Brief:
Set each record down exactly, excluding all images.
□ □ □ □
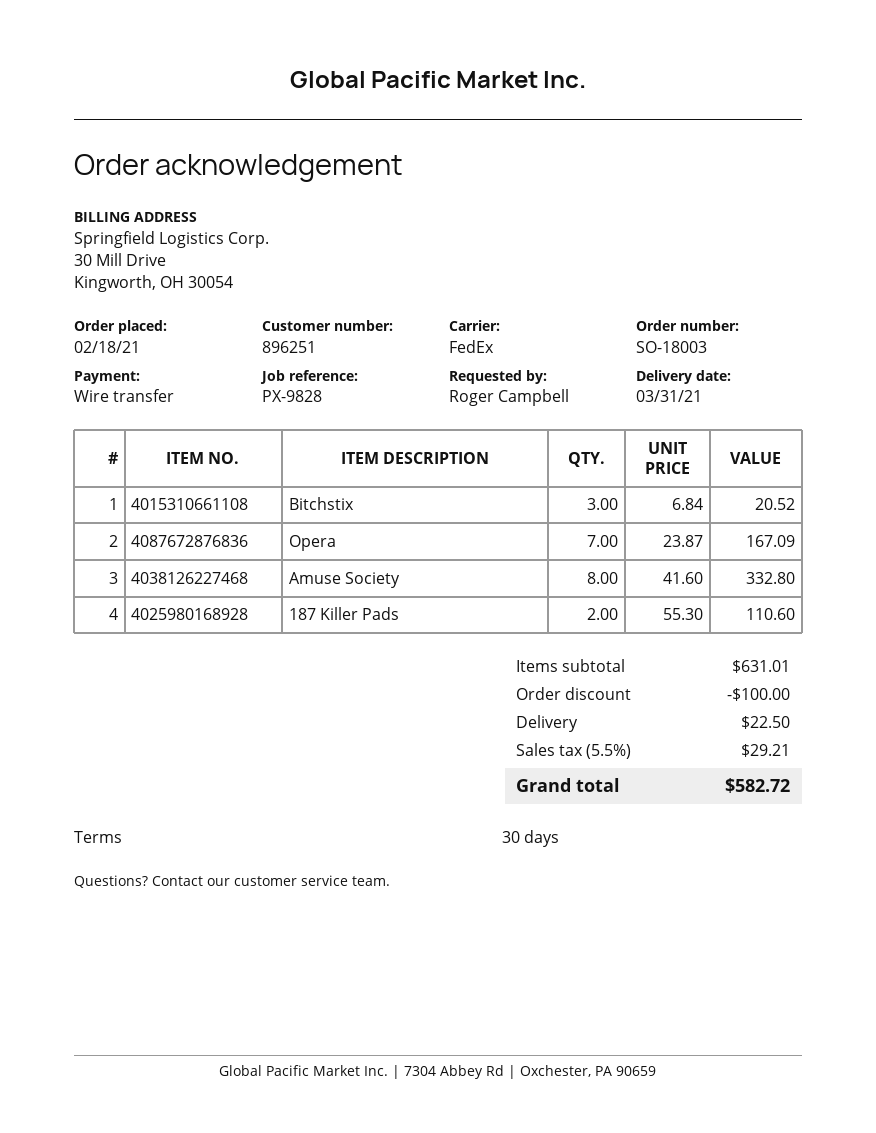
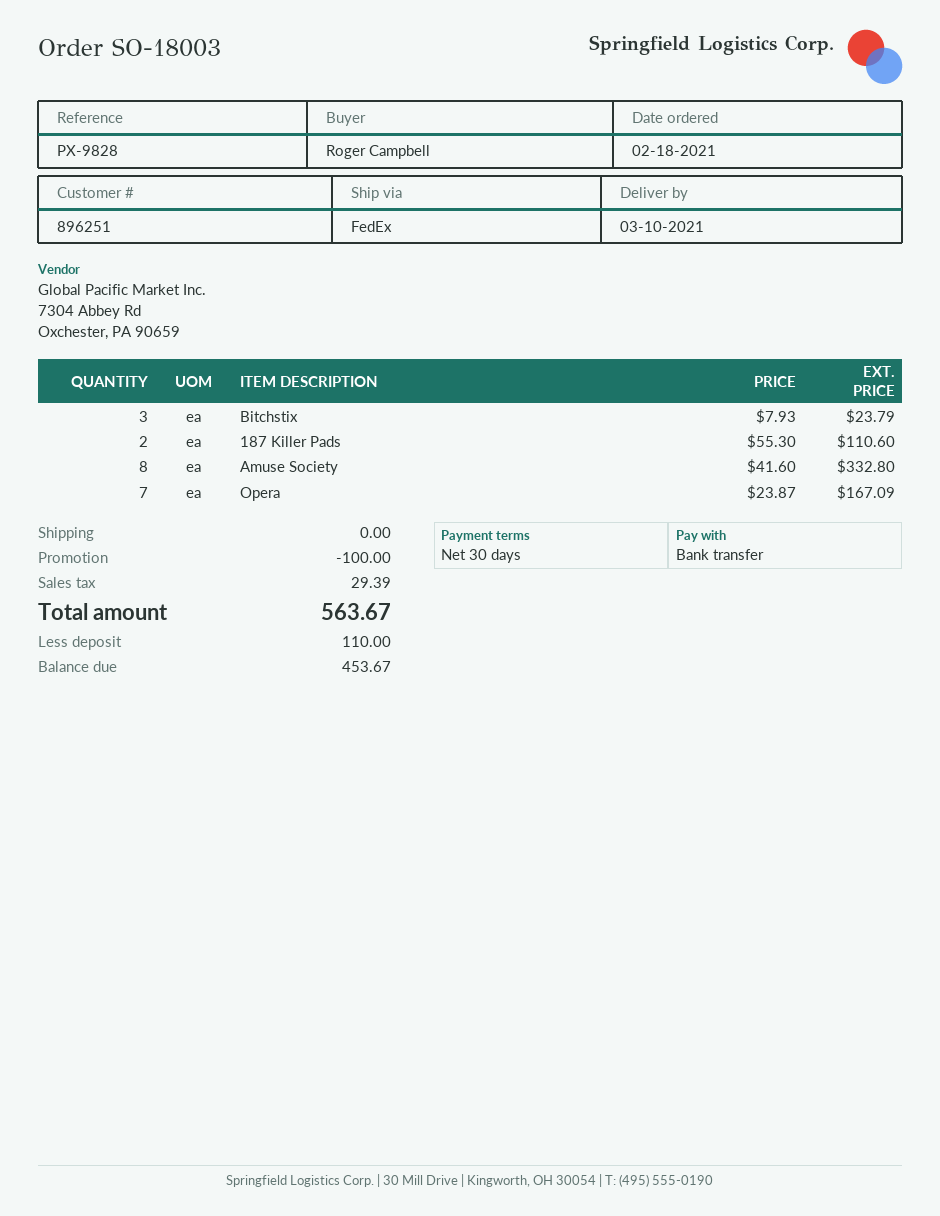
delivery date: 2021-03-31 -> 2021-03-10
Bitchstix: 3 x 6.84 = 20.52 -> 3 x 7.93 = 23.79
shipping: 22.50 -> 0.00
tax: 29.21 -> 29.39
total: 582.72 -> 563.67

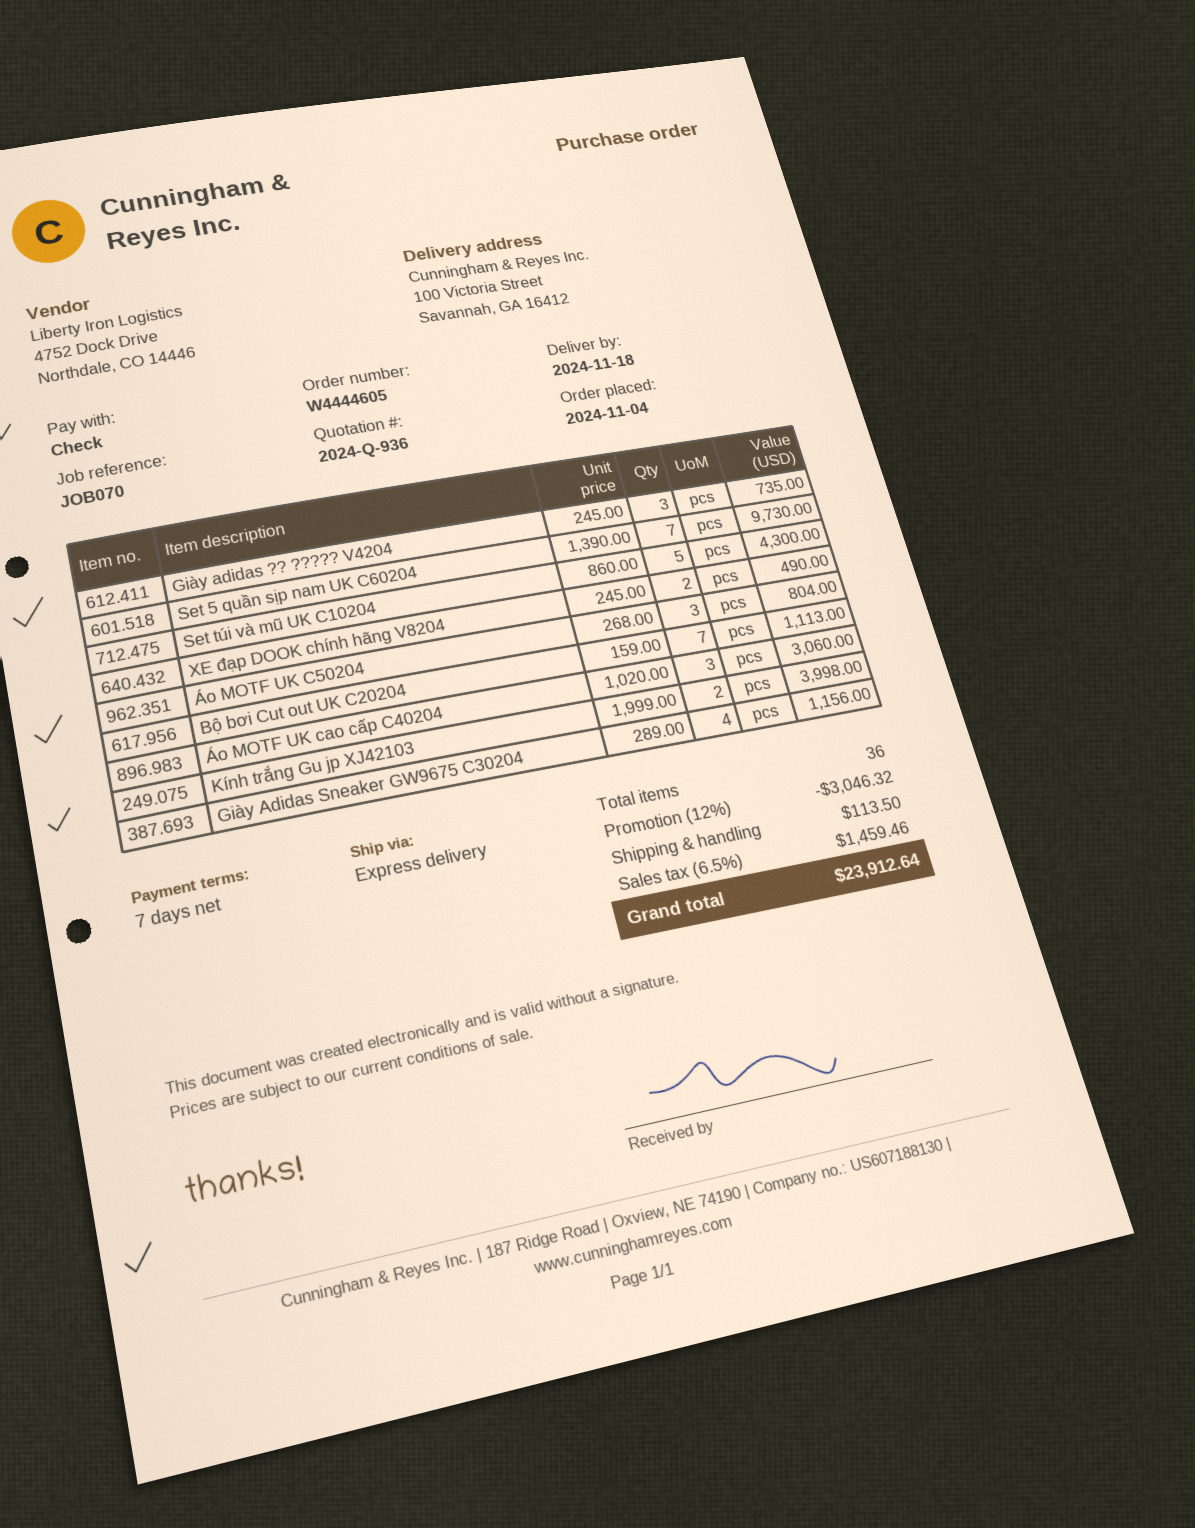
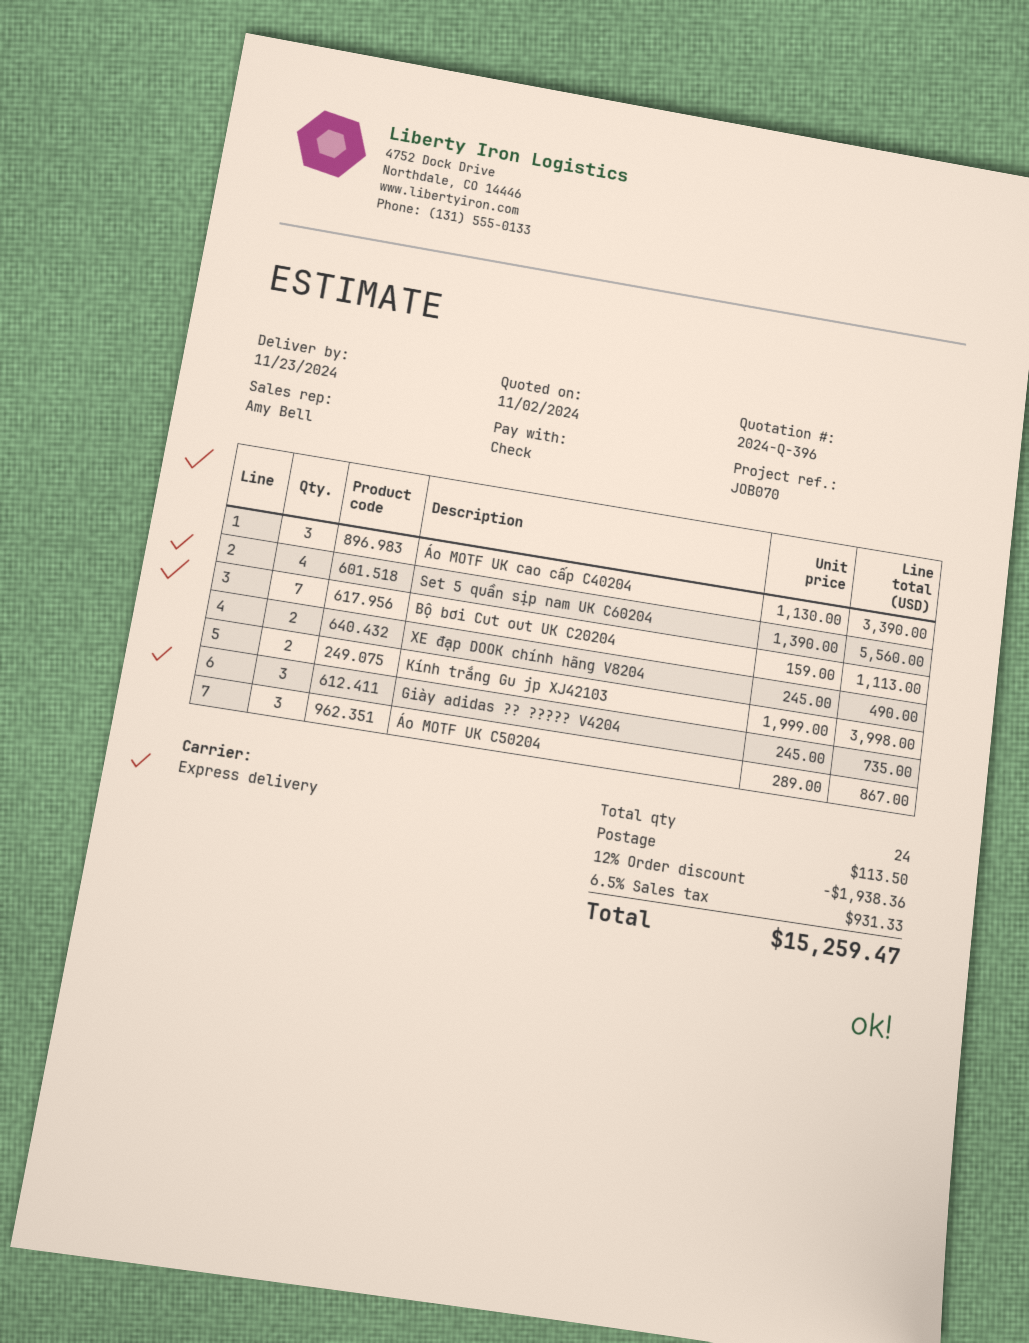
quote number: 2024-Q-936 -> 2024-Q-396
delivery date: 2024-11-18 -> 2024-11-23
Set 5 quần sịp nam UK C60204: 7 x 1390.00 = 9730.00 -> 4 x 1390.00 = 5560.00
Set túi và mũ UK C10204: 5 x 860.00 = 4300.00 -> none
Áo MOTF UK C50204: 3 x 268.00 = 804.00 -> 3 x 289.00 = 867.00
Áo MOTF UK cao cấp C40204: 3 x 1020.00 = 3060.00 -> 3 x 1130.00 = 3390.00
Giày Adidas Sneaker GW9675 C30204: 4 x 289.00 = 1156.00 -> none
total quantity: 36 -> 24
discount: 12% = 3046.32 -> 12% = 1938.36
tax: 6.5% = 1459.46 -> 6.5% = 931.33
total: 23912.64 -> 15259.47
□ □ □ □
Answer for this exercise:
delivery date: 2021-03-31 -> 2021-03-10
Bitchstix: 3 x 6.84 = 20.52 -> 3 x 7.93 = 23.79
shipping: 22.50 -> 0.00
tax: 29.21 -> 29.39
total: 582.72 -> 563.67

quote number: 2024-Q-936 -> 2024-Q-396
delivery date: 2024-11-18 -> 2024-11-23
Set 5 quần sịp nam UK C60204: 7 x 1390.00 = 9730.00 -> 4 x 1390.00 = 5560.00
Set túi và mũ UK C10204: 5 x 860.00 = 4300.00 -> none
Áo MOTF UK C50204: 3 x 268.00 = 804.00 -> 3 x 289.00 = 867.00
Áo MOTF UK cao cấp C40204: 3 x 1020.00 = 3060.00 -> 3 x 1130.00 = 3390.00
Giày Adidas Sneaker GW9675 C30204: 4 x 289.00 = 1156.00 -> none
total quantity: 36 -> 24
discount: 12% = 3046.32 -> 12% = 1938.36
tax: 6.5% = 1459.46 -> 6.5% = 931.33
total: 23912.64 -> 15259.47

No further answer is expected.